* EXERCISE DIRECTIONS:
Print each entry in full, word for word, with no pictures in the result.

(Change listing data)
*****
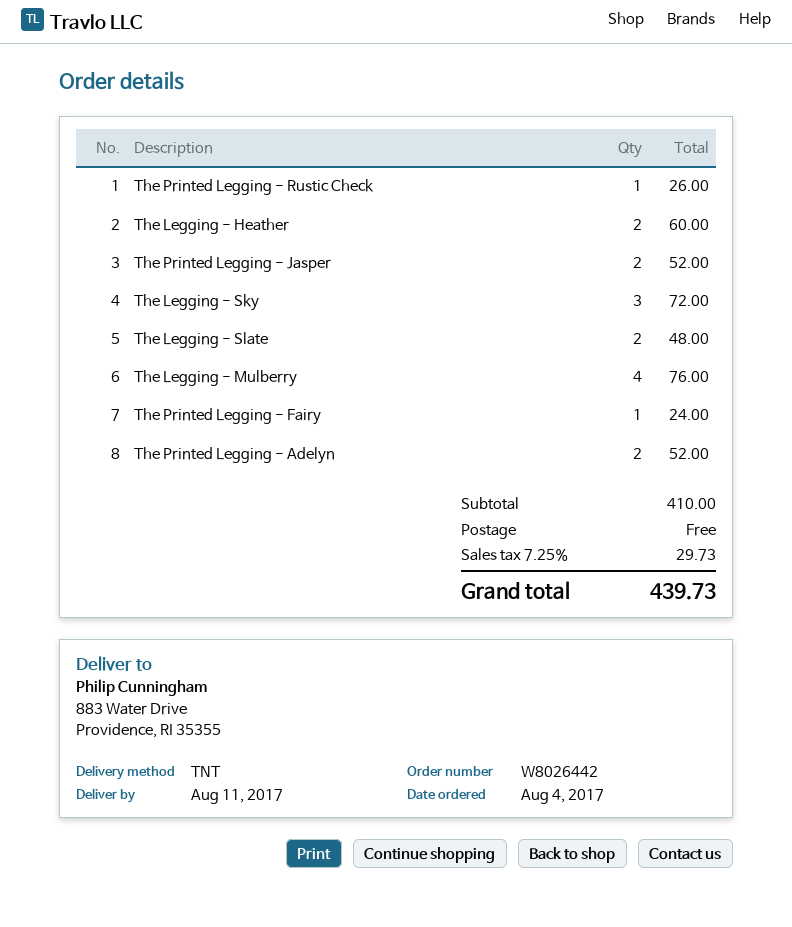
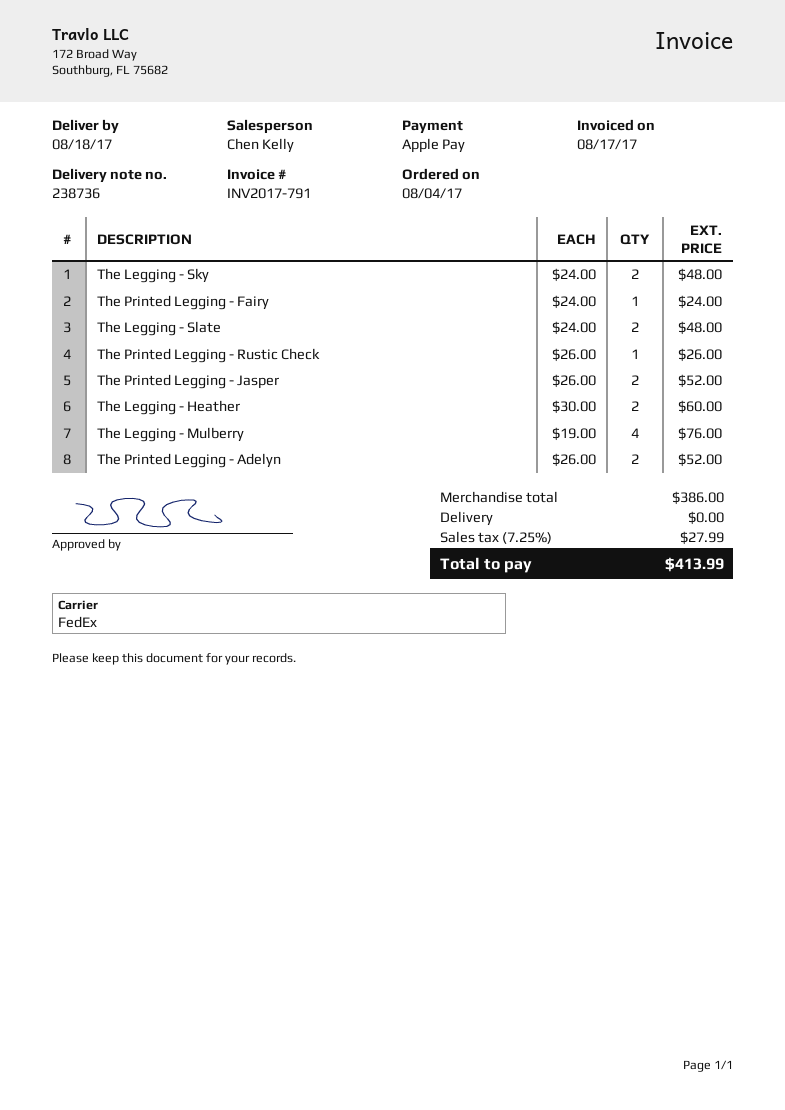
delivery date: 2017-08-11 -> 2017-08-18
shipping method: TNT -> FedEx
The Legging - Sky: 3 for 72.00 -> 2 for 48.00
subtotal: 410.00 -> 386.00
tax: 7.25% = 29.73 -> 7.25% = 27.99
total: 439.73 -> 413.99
*****
* FINISHED TASK:
delivery date: 2017-08-11 -> 2017-08-18
shipping method: TNT -> FedEx
The Legging - Sky: 3 for 72.00 -> 2 for 48.00
subtotal: 410.00 -> 386.00
tax: 7.25% = 29.73 -> 7.25% = 27.99
total: 439.73 -> 413.99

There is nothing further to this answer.